As part of the Strategy for PPI in HSC Research, HSC R&D Division has established a group of PPI representatives who support it in its activities.

The name of this group is PIER (NI). PIER stands for Public Involvement Enhancing Research.

The purpose of PIER (NI) is to assist HSC R&D Division with implementing PPI in its decision making processes and to raise awareness of the benefits of PPI in research among HSC researchers and the wider public.  It is not intended that the PPI representative will represent any group of patients or organisation but will lend his/her individual perspective as a member of the general public or a patient, client or carer with experience of a particular illness, condition or service. Click on the image below to download a poster explaining what PIER is all about and what PPI representatives may be asked to do>

 

 

Membership of PIER (NI) is voluntary and new members are recruited/welcomed on an on-going basis. If you would like to find out about becoming a member please read the description of the PPI role and complete the Expression of Interest Form and send it to Dr Gail Johnston, Programme Manager at HSC R&D Division.

 

If you are a researcher and would like to work with PIER please complete this form and send to Gail

 

 

 

CURRENT MEMBERS of PIER   (click here to download PIER Bios)

 

Some members of PIER tell their story...

'I have an extremely rare and aggressive bone wastage disease.  Before being involved in a research trial my quality of life was poor, there was no hope and nothing but bad news.

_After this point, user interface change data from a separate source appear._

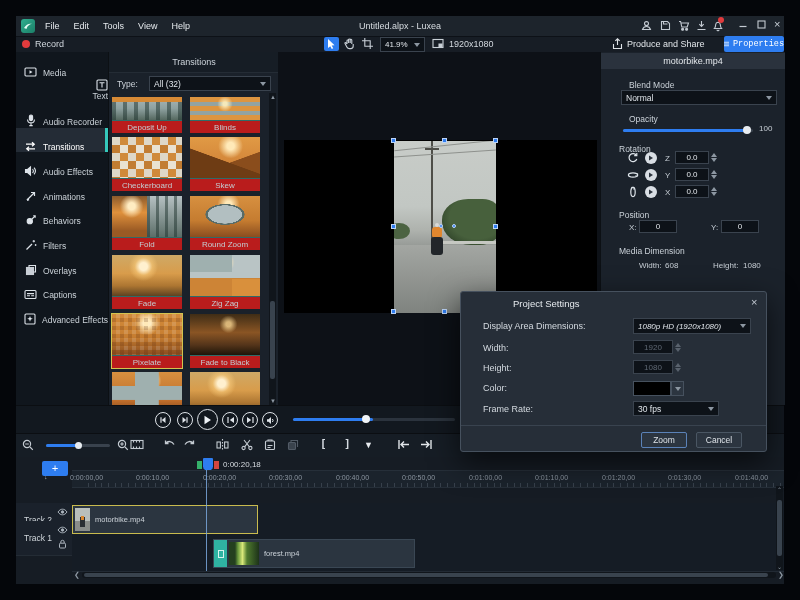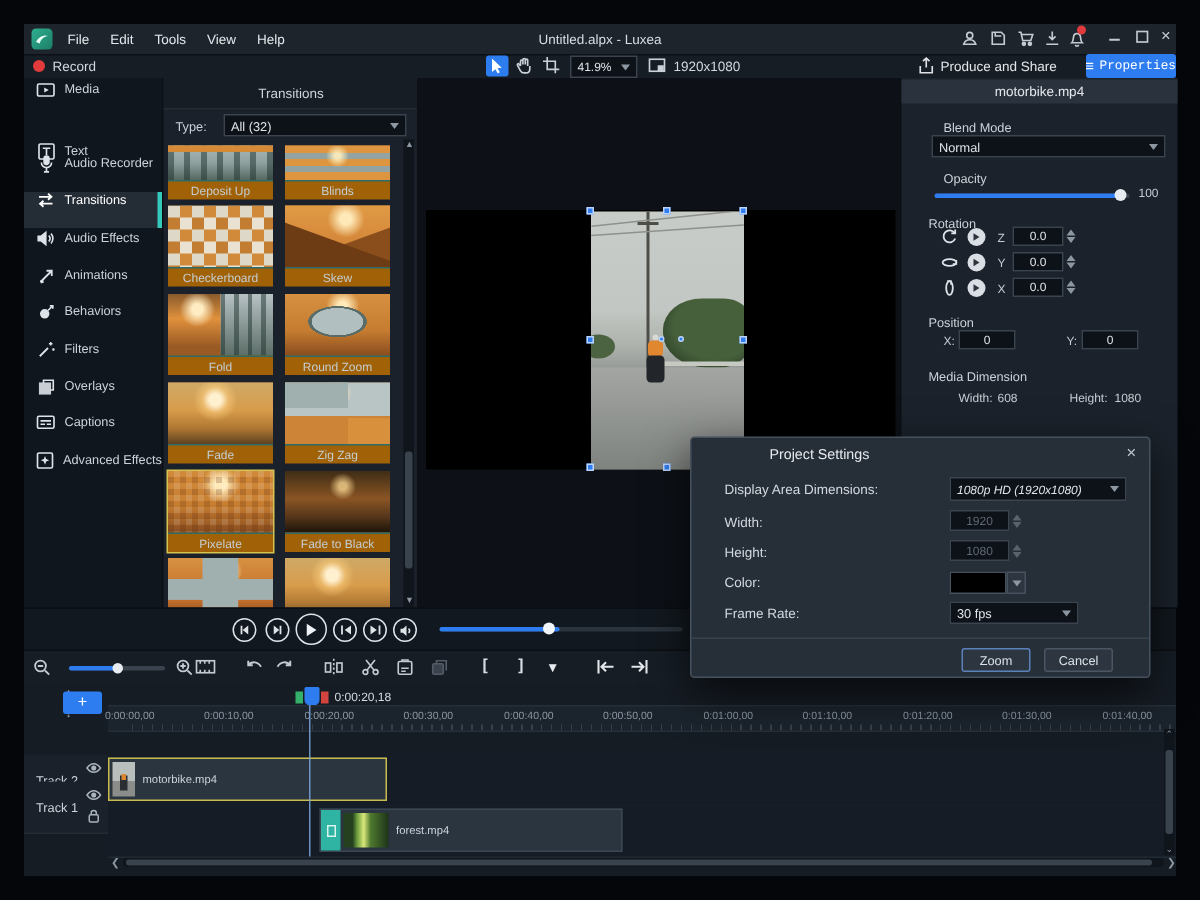--- a/index.html
+++ b/index.html
@@ -12,34 +12,34 @@
   .menu-item{font-size:9px;color:#e4e8ec;padding:0 7px;}
   .win-title{position:absolute;left:50%;transform:translateX(-50%);font-size:9px;color:#d8dde2;}
   
   .row2{left:16px;top:36px;width:768px;height:16px;background:#171d25;border-top:1px solid #0d1117;}
   .txt9{font-size:9px;color:#d2d8de;}
   .txt85{font-size:8.5px;color:#cbd2d9;}
   .txt8{font-size:8px;color:#c6cdd4;}
   .bluebtn{background:#2e7df0;border-radius:2px;color:#fff;font-family:Liberation Mono, monospace;}
   
   .sidebar{left:16px;top:52px;width:92px;height:353px;background:#10161d;overflow:hidden;}
-  .side-item{position:absolute;left:0;width:92px;height:24px;display:flex;align-items:flex-start;cursor:default;}
+  .side-item{position:absolute;left:0;width:92px;height:24px;display:flex;align-items:flex-end;cursor:default;}
   .side-item .lab{font-size:8.5px;color:#ccd3d9;margin-left:6px;white-space:nowrap;}
   .side-item .ic{margin-left:8px;width:13px;display:flex;justify-content:center;}
   .side-active{background:#242c36;}
   .side-accent{position:absolute;right:0;top:0;width:3px;height:24px;background:#35c8bb;}
   .tpanel{left:108px;top:52px;width:170px;height:353px;background:#1a212a;border-left:1px solid #0c1014;overflow:hidden;}
   .tpanel-head{position:absolute;left:0;top:0;width:170px;height:20px;background:#161d25;border-bottom:1px solid #242c35;
                display:flex;align-items:center;justify-content:center;font-size:9px;color:#ccd3da;}
   .sel{background:#0d1218;border:1px solid #3a434e;color:#dfe4e9;font-size:8.5px;display:flex;
        align-items:center;justify-content:space-between;padding:0 4px;box-sizing:border-box;}
   .caret{width:0;height:0;border-left:3px solid transparent;border-right:3px solid transparent;border-top:4px solid #8d97a2;}
   .tcell{position:absolute;width:70px;}
   .thumb{width:70px;height:41px;background-color:#c07a34;}
-  .tname{width:70px;height:12px;background:#a16207;border-top:1px solid #2f6b68;display:flex;align-items:center;
+  .tname{width:70px;height:12px;background:#b91c1c;border-top:1px solid #2f6b68;display:flex;align-items:center;
          justify-content:center;font-size:8px;color:#c4cdd2;}
   .tsel{box-shadow:0 0 0 1px #d3c44f;}
   .t-deposit{background-image:linear-gradient(180deg,#d78a36 0 20%,rgba(0,0,0,0) 20%),
              repeating-linear-gradient(90deg,rgba(30,50,45,.5) 0 4px,rgba(30,50,45,0) 4px 11px),
              linear-gradient(180deg,#aab6b8 0%,#8ea1a0 50%,#55685f 100%);}
   .t-blinds{background-image:radial-gradient(circle at 50% 30%,rgba(255,240,190,.9) 0 5%,rgba(255,200,110,0) 20%),
             repeating-linear-gradient(180deg,#dd9540 0 5px,#93a3a1 5px 9px);}
   .t-checker{background:conic-gradient(#d08a3a 25%,#e9e2d2 0 50%,#c27d32 0 75%,#ded8c8 0) 0 0/16px 16px;}
   .t-skew{background-image:radial-gradient(circle at 58% 22%,#ffe9b8 0 7%,rgba(255,190,90,0) 24%),
           linear-gradient(200deg,rgba(0,0,0,0) 55%,#6e3c14 56%),linear-gradient(160deg,rgba(0,0,0,0) 60%,#8a4d1c 61%),
@@ -222,21 +222,21 @@
   <div class="abs sidebar">
     <div class="side-item" style="top:2px;">
       <span class="ic">
           <svg width="13" height="12" viewBox="0 0 13 12" fill="none" stroke="#dde3e9" stroke-width="1.1">
             <rect x="1" y="2" width="11" height="8" rx="1"></rect>
             <path d="M5.5 4.3v3.4L8.5 6z" fill="#dde3e9" stroke="none"></path>
           </svg>
         </span>
       <span class="lab">Media</span>
       </div>
-    <div class="side-item" style="top:43px;">
+    <div class="side-item" style="top:27px;flex-direction:column;">
       <span class="ic">
           <svg width="12" height="12" viewBox="0 0 12 12" fill="none" stroke="#dde3e9" stroke-width="1.1">
             <rect x="1" y="1" width="10" height="10" rx="1"></rect>
             <path d="M3.5 3.8h5M6 3.8v4.7"></path>
           </svg>
         </span>
       <span class="lab">Text</span>
       </div>
     <div class="side-item" style="top:51.4px;">
       <span class="ic">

After being involved in a clinical trial my life has changed massively, I am fitter, stronger and healthier than ever before in my life. Being involved has given me a far better quality of life that I could of only dreamed of, I used to worry about the future and how fast I was deteriorating. Not now the future is bright and I have hope which I never had before, Research did not just change my life it saved my life.' Aidan

 

'My wife Phyllis was diagnosed with Alzheimer’s disease over 20 years ago.  This led to Phyllis being invited to participate in a clinical trial of the first possible drug treatment for the disease. 

Phyllis went on to participate in further research projects into the illness. Through one such project, I joined a newly formed Volunteer Research Network, which was set up to prioritise the aspects of the disease which the Society should be funding, score grant application lay summaries, sit on appointment panels and monitor successful research proposals.

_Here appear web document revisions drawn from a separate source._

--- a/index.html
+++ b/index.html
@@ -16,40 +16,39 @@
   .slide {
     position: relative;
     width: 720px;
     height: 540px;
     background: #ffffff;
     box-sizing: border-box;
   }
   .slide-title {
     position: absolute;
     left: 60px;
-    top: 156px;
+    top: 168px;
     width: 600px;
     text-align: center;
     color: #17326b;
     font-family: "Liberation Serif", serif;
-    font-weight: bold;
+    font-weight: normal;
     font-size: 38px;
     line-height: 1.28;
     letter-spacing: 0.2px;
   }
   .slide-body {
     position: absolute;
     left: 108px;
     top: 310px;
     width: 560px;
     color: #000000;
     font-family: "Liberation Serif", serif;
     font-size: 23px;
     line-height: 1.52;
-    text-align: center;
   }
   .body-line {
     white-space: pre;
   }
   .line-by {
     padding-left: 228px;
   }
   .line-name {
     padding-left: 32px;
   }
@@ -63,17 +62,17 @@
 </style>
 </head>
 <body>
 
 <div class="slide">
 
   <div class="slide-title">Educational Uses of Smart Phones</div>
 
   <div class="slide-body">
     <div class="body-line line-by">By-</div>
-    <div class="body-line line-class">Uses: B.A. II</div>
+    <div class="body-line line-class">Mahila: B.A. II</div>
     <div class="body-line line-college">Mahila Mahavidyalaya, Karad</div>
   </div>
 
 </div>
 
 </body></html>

This was the beginning of a 15 year journey for me as a lay participant in dementia research, a journey which I have found to be both enlightening and personally rewarding.  It has also led me into a broader Personal and Public Involvement (PPI). That too has been a privilege, in sharing and learning how properly implemented PPI can be of real benefit not only to the users, but also to the researchers, as they seek to find cures and at the same time, improve the care and treatment of all users of the Health Service.

One very positive development of the PPI role has been in meeting with researchers at the formative stage of their research proposals. People with the specific illness being studied, and those caring for them, have unique insights and experiences which, if tapped into, can enable researchers to better focus and develop their projects, thus leading to better research and better outcomes.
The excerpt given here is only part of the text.